In this study, a polarizable and transferable model for describing adsorption and separation of Xe/Kr in MOFs was developed. The reliability of the polarizable model was tested by comparison between adsorption isotherms and selectivities generated from simulation and experiment for MOFs, which consist of various metal centers, organic linkers, topologies, and pore size distributions. The RMSE-I values for Xe and Kr adsorption were decreased from 0.013 to 0.010 cm³/m² and 0.005 to 0.004 cm³/m², respectively. The RMSE-II values for Xe and Kr adsorption were reduced from 28% to 19% and 38% to 27%, respectively. In terms of the performance of the polarizable model on selectivity, the RMSE-I value for prediction of selectivity was reduced from 2.75 to 1.06, while the RMSE-II value was reduced from 26% to 18% compared with traditional models.

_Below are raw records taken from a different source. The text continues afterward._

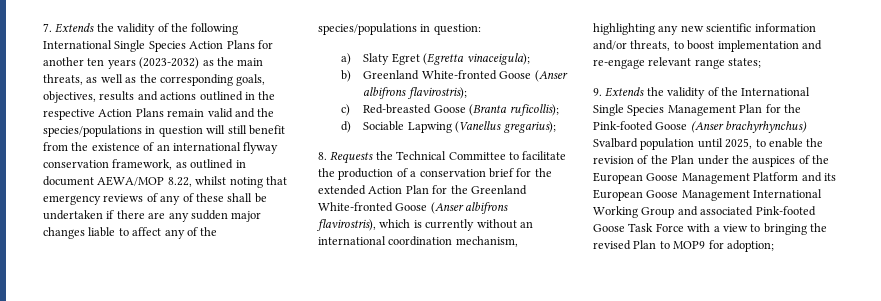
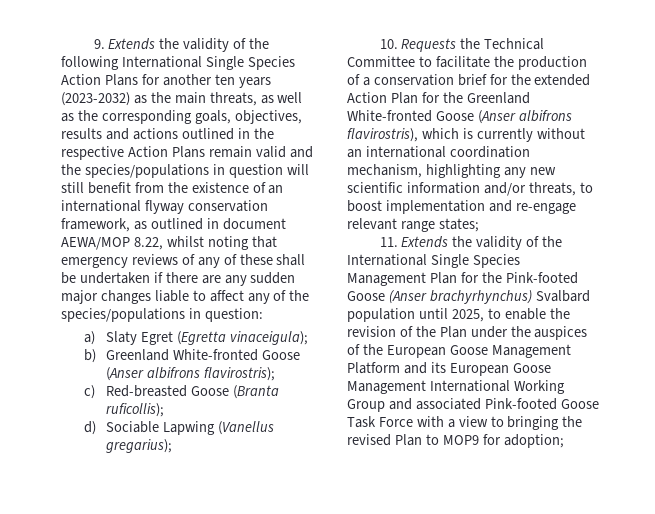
- 7. Extends the validity of the following International Single Species Action Plans for another ten years (2023-2032) as the main threats, as well as the corresponding goals, objectives, results and actions outlined in the respective Action Plans remain valid and the species/populations in question will still benefit from the existence of an international flyway conservation framework, as outlined in document AEWA/MOP 8.22, whilst noting that emergency reviews of any of these shall be undertaken if there are any sudden major changes liable to affect any of the species/populations in question:
+ 9. Extends the validity of the following International Single Species Action Plans for another ten years (2023-2032) as the main threats, as well as the corresponding goals, objectives, results and actions outlined in the respective Action Plans remain valid and the species/populations in question will still benefit from the existence of an international flyway conservation framework, as outlined in document AEWA/MOP 8.22, whilst noting that emergency reviews of any of these shall be undertaken if there are any sudden major changes liable to affect any of the species/populations in question:
- 8. Requests the Technical Committee to facilitate the production of a conservation brief for the extended Action Plan for the Greenland White-fronted Goose (Anser albifrons flavirostris), which is currently without an international coordination mechanism, highlighting any new scientific information and/or threats, to boost implementation and re-engage relevant range states;
+ 10. Requests the Technical Committee to facilitate the production of a conservation brief for the extended Action Plan for the Greenland White-fronted Goose (Anser albifrons flavirostris), which is currently without an international coordination mechanism, highlighting any new scientific information and/or threats, to boost implementation and re-engage relevant range states;
- 9. Extends the validity of the International Single Species Management Plan for the Pink-footed Goose (Anser brachyrhynchus) Svalbard population until 2025, to enable the revision of the Plan under the auspices of the European Goose Management Platform and its European Goose Management International Working Group and associated Pink-footed Goose Task Force with a view to bringing the revised Plan to MOP9 for adoption;
+ 11. Extends the validity of the International Single Species Management Plan for the Pink-footed Goose (Anser brachyrhynchus) Svalbard population until 2025, to enable the revision of the Plan under the auspices of the European Goose Management Platform and its European Goose Management International Working Group and associated Pink-footed Goose Task Force with a view to bringing the revised Plan to MOP9 for adoption;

Based on the polarizable and transferable model, high-throughput screening for SP value of Xe/Kr in MOFs was performed in order to design a BPNN model for the prediction of the SP value of Xe/Kr in MOFs based on the physical parameters of the metal center (electronegativity and radius) and the organic linker (three-dimensional size and polarizability). An optimal BPNN model (called BPNN-SP) was constructed through various trial and error tests. Regression coefficient values of the BPNN-SP model for all data sets are higher than 0.995, while values of MAE, MBE, and RMSE are only 0.331, −0.002, and 0.505 mmol/g. About 94.3% of errors stay inside the range of −0.984 mmol/g to 0.984 mmol/g. It should be highlighted that the range of SP values for tested MOFs is from 0 to 42.5 mmol/g. Such a model with high accuracy was then validated by experiment data from six MOFs. The data suggest that the BPNN-SP model tested in this study could be a reliable precursor-based model for predicting the SP value of Xe/Kr mixture in MOFs at various temperatures and pressures.